Instructions for the task:
Set down all of the data that follows word for word, without the images.

Web page edit records:

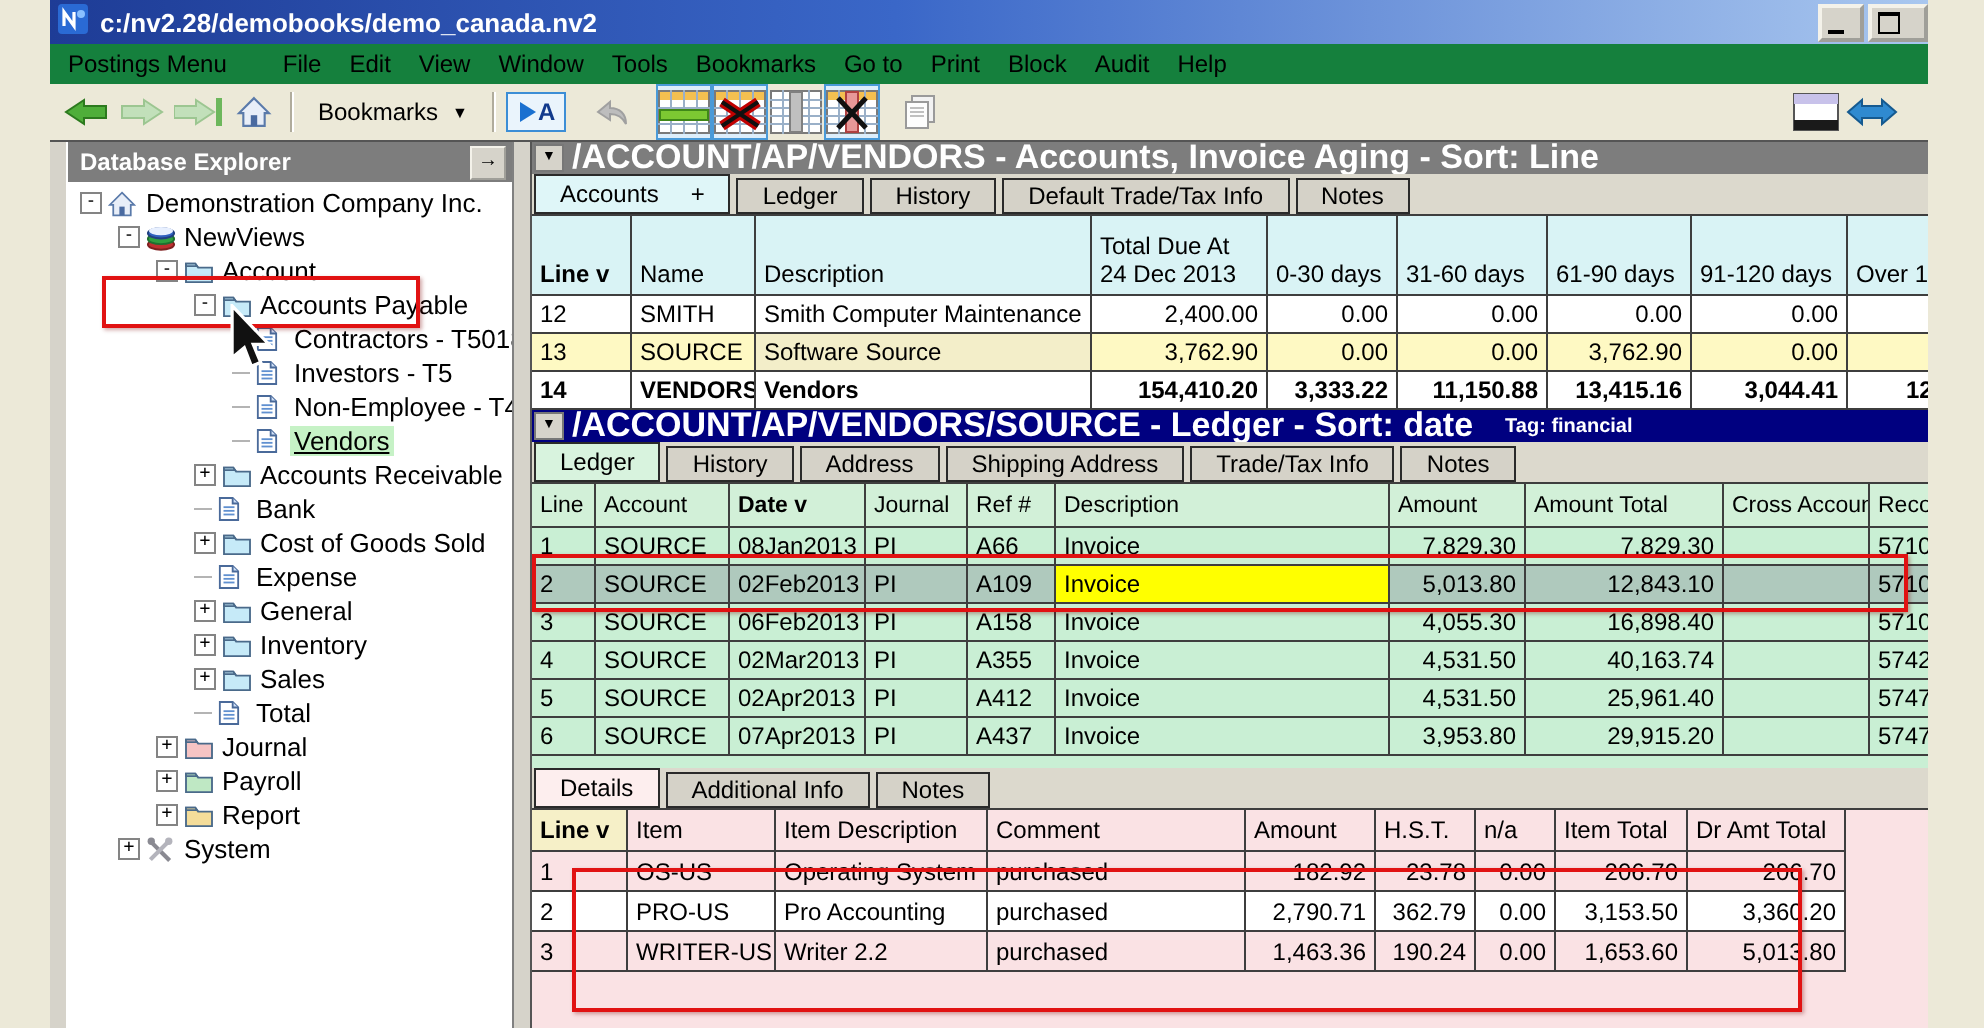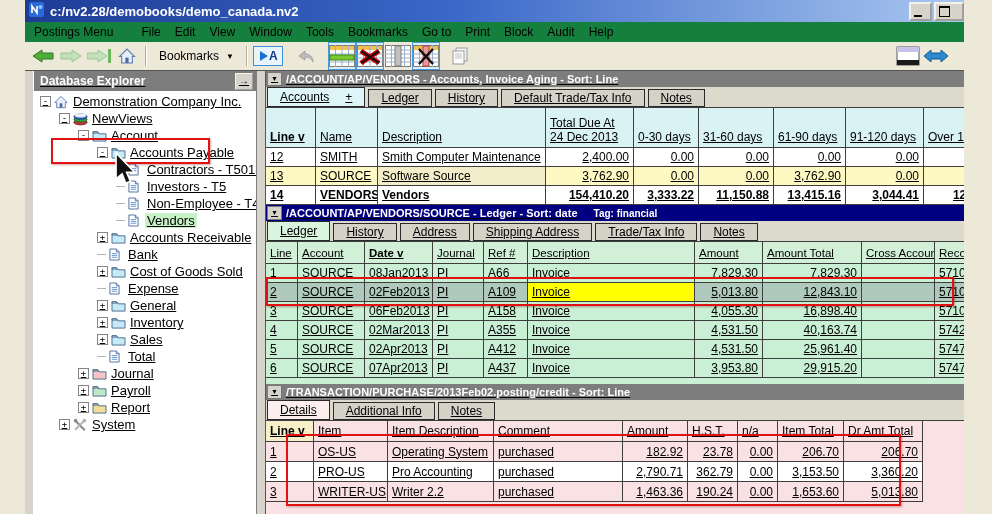--- a/index.html
+++ b/index.html
@@ -29,7 +29,7 @@
   .rgrp{display:flex;align-items:center;margin-right:14px;}
 
   
-  .content{display:flex;height:444px;text-decoration:underline;}
+  .content{display:flex;height:444px;}
   .framestrip{width:8px;background:#d6d3ca;border-right:1px solid #fff;flex:none;}
   .explorer{width:222px;flex:none;display:flex;flex-direction:column;border-right:1px solid #808080;}
   .exp-header{height:20px;background:#7d7d7d;color:#fff;font-weight:bold;font-size:12px;display:flex;align-items:center;padding:0 3px 0 6px;flex:none;}

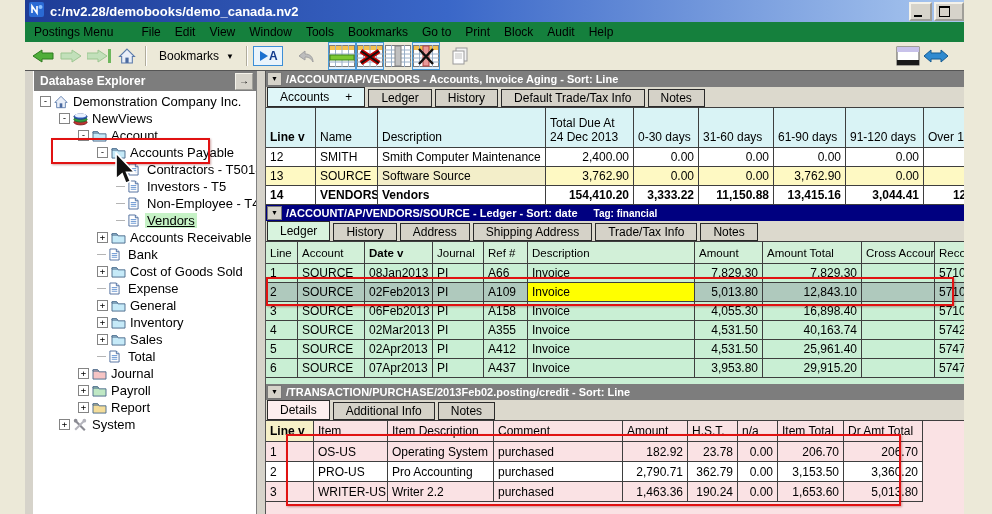--- a/index.html
+++ b/index.html
@@ -50,7 +50,7 @@
   .ptitle.gray{background:#7d7d7d;}
   .ptitle.navy{background:#000080;}
   .pdrop{width:13px;height:12px;background:#d6d3ca;border:1px solid #777;color:#000;font-size:7px;line-height:11px;text-align:center;margin:0 4px 0 1px;flex:none;}
-  .ptext{color:#fff;font-weight:bold;font-size:11px;white-space:nowrap;}
+  .ptext{color:#fff;font-weight:bold;font-size:17px;white-space:nowrap;}
   .ptag{color:#fff;font-weight:bold;font-size:10px;margin-left:16px;}
   .tabbar{height:20px;background:#dcd9cd;display:flex;align-items:flex-end;padding-left:1px;flex:none;}
   .tab{height:16px;line-height:16px;padding:0 12px;border:1px solid #2a2a2a;background:#d5d2c8;margin-right:3px;font-size:12px;white-space:nowrap;display:flex;}

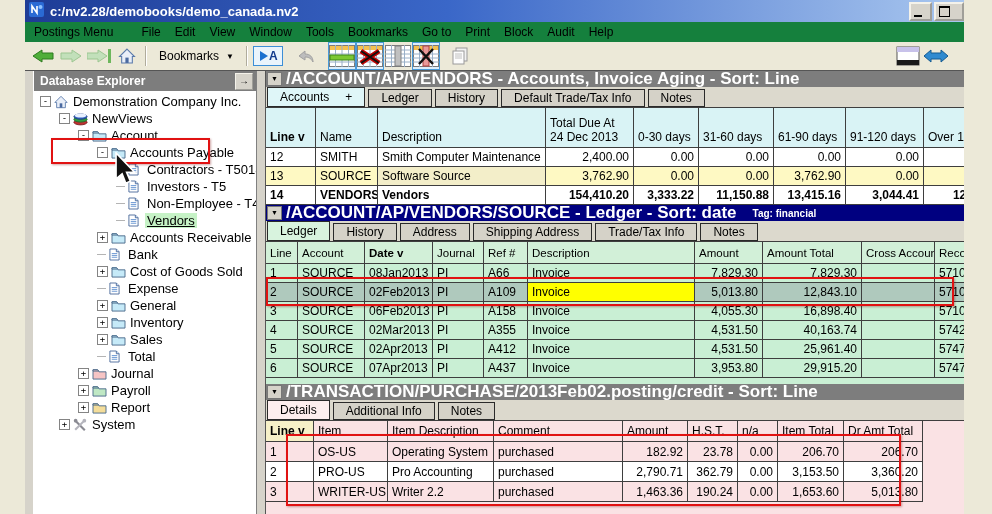--- a/index.html
+++ b/index.html
@@ -661,10 +661,6 @@
       </section>
 
       <section class="panel grow" id="panel2">
-        <div class="ptitle gray">
-          <span class="pdrop">▼</span>
-          <span class="ptext">/TRANSACTION/PURCHASE/2013Feb02.posting/credit - Sort: Line</span>
-        </div>
         <div class="tabbar" id="tabs2">
             <span class="tab act">
               <span>Details</span>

Response area:
--- a/index.html
+++ b/index.html
@@ -29,7 +29,7 @@
   .rgrp{display:flex;align-items:center;margin-right:14px;}
 
   
-  .content{display:flex;height:444px;text-decoration:underline;}
+  .content{display:flex;height:444px;}
   .framestrip{width:8px;background:#d6d3ca;border-right:1px solid #fff;flex:none;}
   .explorer{width:222px;flex:none;display:flex;flex-direction:column;border-right:1px solid #808080;}
   .exp-header{height:20px;background:#7d7d7d;color:#fff;font-weight:bold;font-size:12px;display:flex;align-items:center;padding:0 3px 0 6px;flex:none;}

--- a/index.html
+++ b/index.html
@@ -50,7 +50,7 @@
   .ptitle.gray{background:#7d7d7d;}
   .ptitle.navy{background:#000080;}
   .pdrop{width:13px;height:12px;background:#d6d3ca;border:1px solid #777;color:#000;font-size:7px;line-height:11px;text-align:center;margin:0 4px 0 1px;flex:none;}
-  .ptext{color:#fff;font-weight:bold;font-size:11px;white-space:nowrap;}
+  .ptext{color:#fff;font-weight:bold;font-size:17px;white-space:nowrap;}
   .ptag{color:#fff;font-weight:bold;font-size:10px;margin-left:16px;}
   .tabbar{height:20px;background:#dcd9cd;display:flex;align-items:flex-end;padding-left:1px;flex:none;}
   .tab{height:16px;line-height:16px;padding:0 12px;border:1px solid #2a2a2a;background:#d5d2c8;margin-right:3px;font-size:12px;white-space:nowrap;display:flex;}

--- a/index.html
+++ b/index.html
@@ -661,10 +661,6 @@
       </section>
 
       <section class="panel grow" id="panel2">
-        <div class="ptitle gray">
-          <span class="pdrop">▼</span>
-          <span class="ptext">/TRANSACTION/PURCHASE/2013Feb02.posting/credit - Sort: Line</span>
-        </div>
         <div class="tabbar" id="tabs2">
             <span class="tab act">
               <span>Details</span>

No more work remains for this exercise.